Esta modalidad, impulsada recientemente bajo el argumento de aumentar rápidamente la dotación en las calles, redujo el periodo tradicional de preparación de dos años a tan solo ocho meses de formación intensiva. Según las fuentes consultadas, la masificación de estos cursos y el apuro institucional han provocado que una cantidad considerable de suboficiales jóvenes se incorporen a las filas activas arrastrando severos problemas de adicción a las drogas y trastornos psicológicos.
Los jefes policiales sospechan firmemente que las evaluaciones psicotécnicas y los análisis toxicológicos de laboratorio obligatorios para el ingreso no fueron realizados con el rigor necesario, o que, en el peor de los casos, los resultados desfavorables fueron deliberadamente ignorados para cumplir con las cuotas exigidas. La sospecha apunta a posibles órdenes provenientes de esferas superiores interesadas en inflar las estadísticas de nuevos agentes o, incluso, a la existencia de incentivos económicos y sobornos para dejar pasar a postulantes no aptos. Para los denunciantes, debilitar el filtro de selección inicial representa un peligro inminente tanto para la seguridad de la ciudadanía como para la integridad de la propia institución.
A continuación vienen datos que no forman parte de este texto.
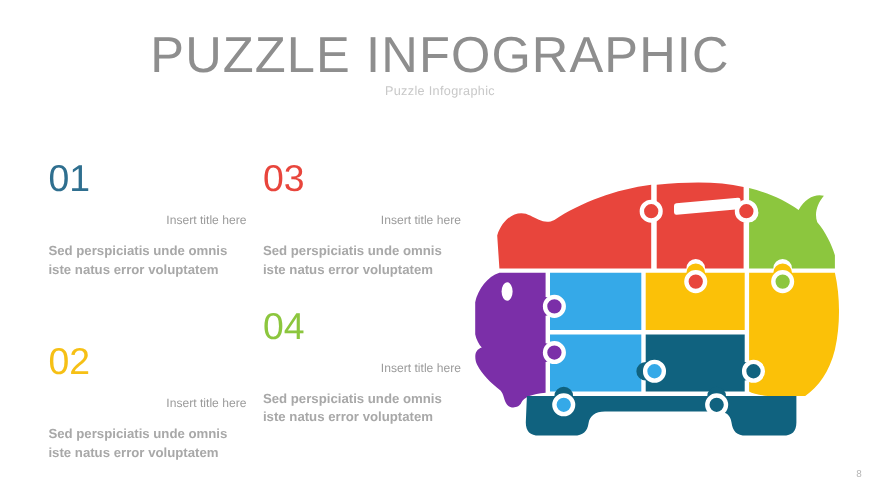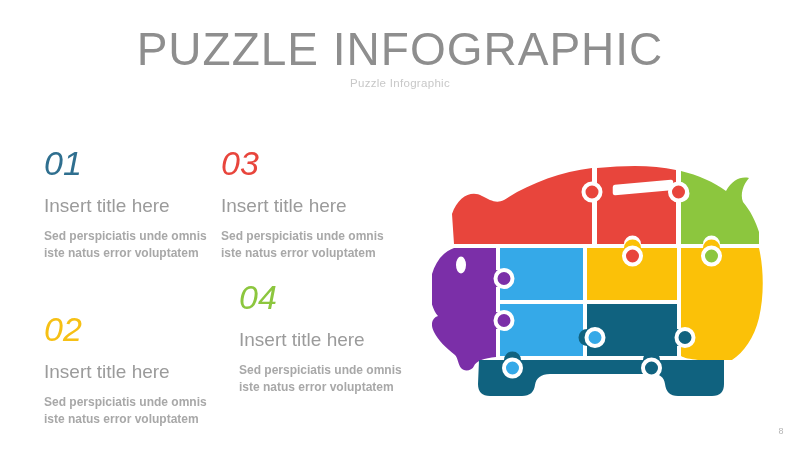--- a/index.html
+++ b/index.html
@@ -55,7 +55,6 @@
     line-height: 1;
     letter-spacing: 0px;
     margin-bottom: 16px;
-    font-style: italic;
   }
   .item .itemtitle {
     font-size: 19px;

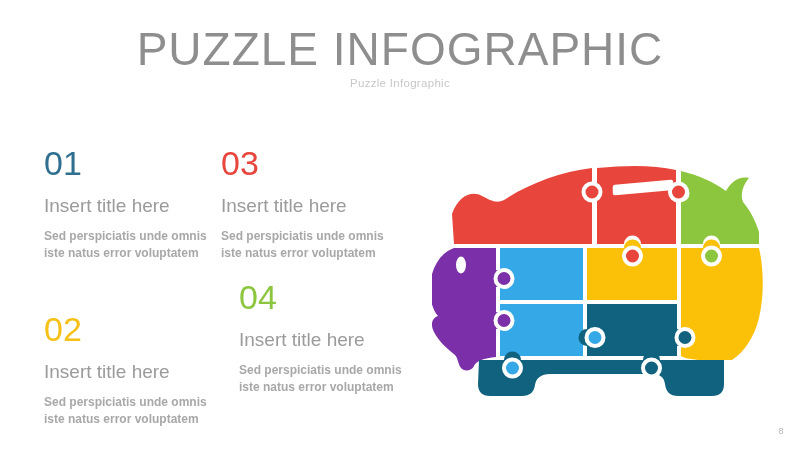--- a/index.html
+++ b/index.html
@@ -70,7 +70,7 @@
     line-height: 1.45;
   }
   #item-1 { left: 44px;  top: 146px; }
-  #item-3 { left: 221px; top: 146px; }
+  #item-3 { left: 239px; top: 146px; }
   #item-2 { left: 44px;  top: 296px; margin-top: 16px; }
   #item-4 { left: 239px; top: 280px; }
 

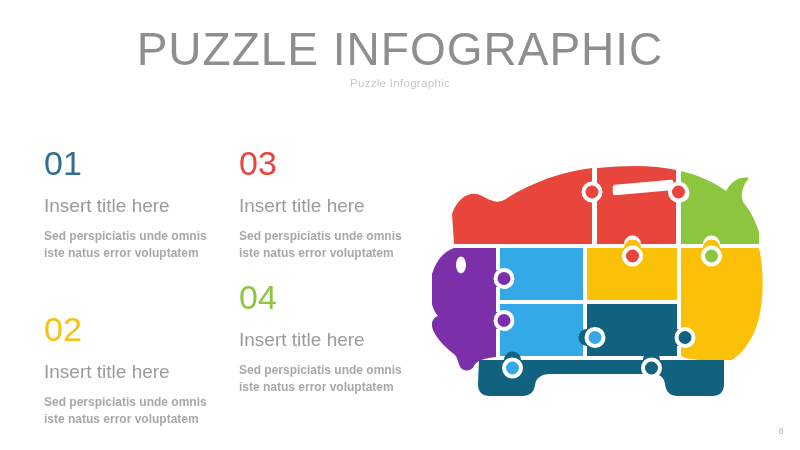--- a/index.html
+++ b/index.html
@@ -57,11 +57,12 @@
     margin-bottom: 16px;
   }
   .item .itemtitle {
-    font-size: 19px;
+    font-size: 11px;
     font-weight: 400;
     color: #9b9b9b;
     line-height: 1;
     margin-bottom: 13px;
+    text-align: right;
   }
   .item .desc {
     font-size: 12px;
El temor principal de un sector de la cúpula policial es que a corto plazo se multipliquen incidentes graves que dejen en evidencia la falta de estabilidad mental y disciplina de los uniformados. Las advertencias no son hipotéticas y encuentran un preocupante precedente en el caso del suboficial ayudante de 21 años que fue filmado por cámaras de seguridad en la zona del Mercado 4 mientras preparaba y fumaba un cigarrillo de marihuana sobre su motocicleta en plena guardia y vistiendo el uniforme oficial. Para colmo de males, en el transcurso de los procedimientos legales y declaraciones por este hecho, el mismo agente hurtó una computadora portátil de la propia sede policial, la cual intentó ocultar en un basurero. Los comisarios insisten en que este lamentable episodio es solo la punta del iceberg de una crisis estructural que requiere una revisión urgente de los procesos de admisión.